Try it: Write the lines below out exactly, dropping each picture.

*** Material for this task

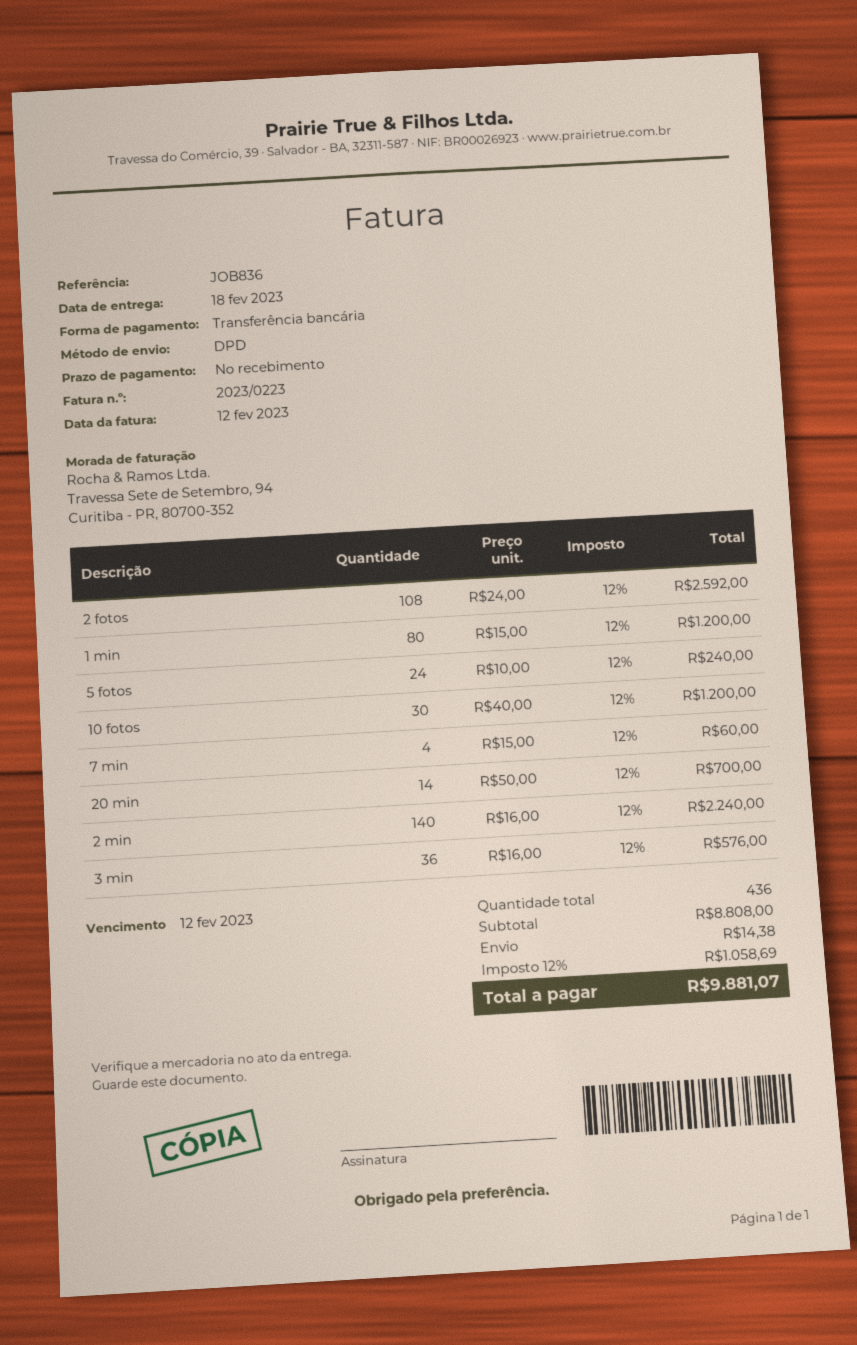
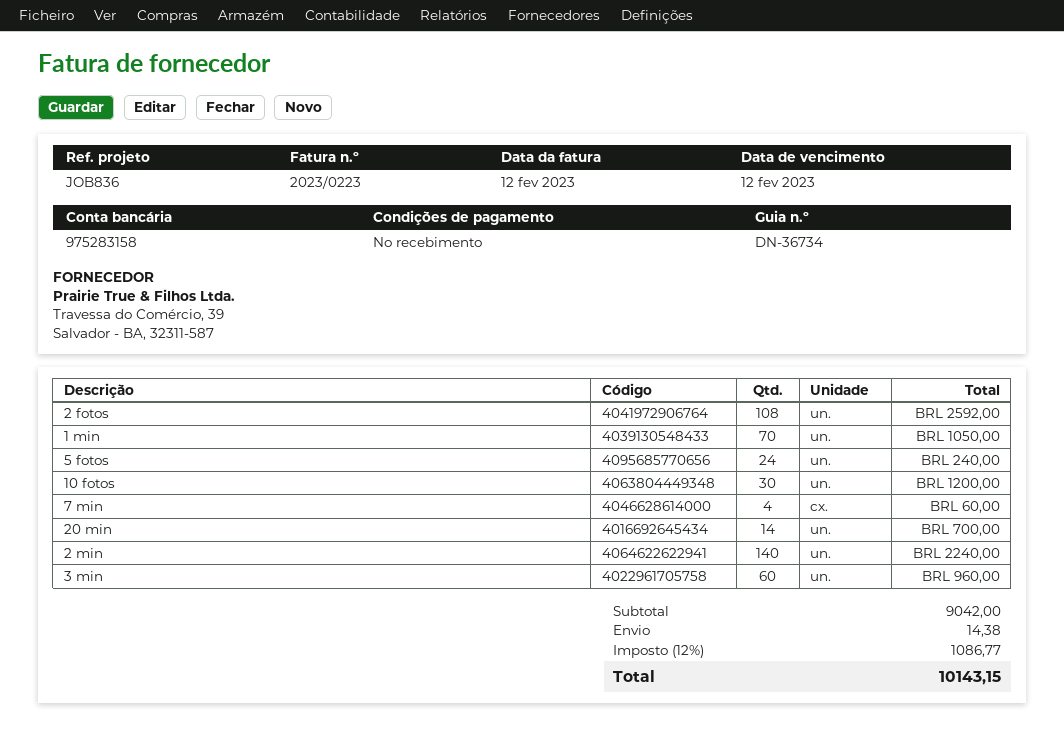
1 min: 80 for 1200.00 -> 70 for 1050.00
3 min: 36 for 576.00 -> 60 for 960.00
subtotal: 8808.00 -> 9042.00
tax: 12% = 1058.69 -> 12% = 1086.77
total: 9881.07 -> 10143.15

******

Reply to the exercise:
1 min: 80 for 1200.00 -> 70 for 1050.00
3 min: 36 for 576.00 -> 60 for 960.00
subtotal: 8808.00 -> 9042.00
tax: 12% = 1058.69 -> 12% = 1086.77
total: 9881.07 -> 10143.15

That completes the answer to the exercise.